(EXERCISE INPUT)

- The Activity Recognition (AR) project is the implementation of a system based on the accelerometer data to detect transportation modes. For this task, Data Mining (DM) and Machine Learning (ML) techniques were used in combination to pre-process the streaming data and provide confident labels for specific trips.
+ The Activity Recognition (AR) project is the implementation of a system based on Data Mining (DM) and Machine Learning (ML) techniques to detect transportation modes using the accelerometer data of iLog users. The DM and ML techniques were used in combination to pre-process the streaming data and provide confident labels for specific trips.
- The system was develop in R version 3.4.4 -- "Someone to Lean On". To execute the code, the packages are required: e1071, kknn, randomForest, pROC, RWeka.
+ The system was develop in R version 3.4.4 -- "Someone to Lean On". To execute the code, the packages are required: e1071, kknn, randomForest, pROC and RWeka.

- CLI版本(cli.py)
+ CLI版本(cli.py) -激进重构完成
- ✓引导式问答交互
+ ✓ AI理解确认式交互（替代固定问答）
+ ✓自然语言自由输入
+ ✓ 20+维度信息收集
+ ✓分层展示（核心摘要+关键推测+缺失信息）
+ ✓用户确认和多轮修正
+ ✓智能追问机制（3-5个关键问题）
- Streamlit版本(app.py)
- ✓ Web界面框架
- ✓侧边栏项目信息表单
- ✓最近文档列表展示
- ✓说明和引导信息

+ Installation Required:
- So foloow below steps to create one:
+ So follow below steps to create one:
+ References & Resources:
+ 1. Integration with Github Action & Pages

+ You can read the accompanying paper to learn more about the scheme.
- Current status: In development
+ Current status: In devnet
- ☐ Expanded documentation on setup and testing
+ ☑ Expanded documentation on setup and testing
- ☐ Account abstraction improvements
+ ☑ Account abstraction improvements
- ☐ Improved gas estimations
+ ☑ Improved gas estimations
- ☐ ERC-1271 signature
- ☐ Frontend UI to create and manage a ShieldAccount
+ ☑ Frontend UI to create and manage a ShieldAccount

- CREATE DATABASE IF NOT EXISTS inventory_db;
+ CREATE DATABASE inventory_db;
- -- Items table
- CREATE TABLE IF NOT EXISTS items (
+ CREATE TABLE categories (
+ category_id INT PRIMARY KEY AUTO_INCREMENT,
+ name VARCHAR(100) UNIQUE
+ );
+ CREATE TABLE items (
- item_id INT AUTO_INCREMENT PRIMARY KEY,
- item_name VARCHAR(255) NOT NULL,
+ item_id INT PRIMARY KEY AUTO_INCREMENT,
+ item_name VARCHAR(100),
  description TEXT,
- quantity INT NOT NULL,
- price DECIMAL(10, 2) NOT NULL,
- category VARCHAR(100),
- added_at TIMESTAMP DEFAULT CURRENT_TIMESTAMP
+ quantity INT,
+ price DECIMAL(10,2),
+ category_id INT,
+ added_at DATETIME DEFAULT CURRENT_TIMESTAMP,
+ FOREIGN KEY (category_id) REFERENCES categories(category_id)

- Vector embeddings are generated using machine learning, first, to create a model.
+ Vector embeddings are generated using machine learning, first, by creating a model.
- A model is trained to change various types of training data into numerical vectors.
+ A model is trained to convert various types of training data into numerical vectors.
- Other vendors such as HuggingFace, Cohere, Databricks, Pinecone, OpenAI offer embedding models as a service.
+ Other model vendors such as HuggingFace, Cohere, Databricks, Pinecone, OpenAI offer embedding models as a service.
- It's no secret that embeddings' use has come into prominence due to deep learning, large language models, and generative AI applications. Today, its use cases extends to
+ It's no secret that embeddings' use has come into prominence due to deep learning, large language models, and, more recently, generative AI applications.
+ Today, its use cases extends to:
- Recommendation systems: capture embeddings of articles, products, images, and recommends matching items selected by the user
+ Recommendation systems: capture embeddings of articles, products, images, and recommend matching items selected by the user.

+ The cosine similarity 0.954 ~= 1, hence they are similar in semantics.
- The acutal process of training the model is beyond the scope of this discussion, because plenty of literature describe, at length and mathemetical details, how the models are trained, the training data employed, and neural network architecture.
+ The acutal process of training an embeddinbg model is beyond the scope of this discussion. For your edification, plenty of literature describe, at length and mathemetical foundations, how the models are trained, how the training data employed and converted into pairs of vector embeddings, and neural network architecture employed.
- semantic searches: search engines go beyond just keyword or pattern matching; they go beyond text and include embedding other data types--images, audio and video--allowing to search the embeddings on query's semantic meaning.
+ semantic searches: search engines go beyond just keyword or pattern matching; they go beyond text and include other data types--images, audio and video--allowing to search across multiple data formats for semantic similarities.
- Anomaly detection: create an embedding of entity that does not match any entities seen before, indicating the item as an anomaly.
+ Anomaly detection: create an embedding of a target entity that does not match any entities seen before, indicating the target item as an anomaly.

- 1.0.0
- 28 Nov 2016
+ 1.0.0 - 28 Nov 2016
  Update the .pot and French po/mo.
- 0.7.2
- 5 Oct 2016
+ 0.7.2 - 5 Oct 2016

(End EXERCISE INPUT)

◆ WHAT YOU NEED TO DO: Which lines above contain the word "used"? Copy each one.

◆ YOUR RESPONSE:
- The Activity Recognition (AR) project is the implementation of a system based on the accelerometer data to detect transportation modes. For this task, Data Mining (DM) and Machine Learning (ML) techniques were used in combination to pre-process the streaming data and provide confident labels for specific trips.
+ The Activity Recognition (AR) project is the implementation of a system based on Data Mining (DM) and Machine Learning (ML) techniques to detect transportation modes using the accelerometer data of iLog users. The DM and ML techniques were used in combination to pre-process the streaming data and provide confident labels for specific trips.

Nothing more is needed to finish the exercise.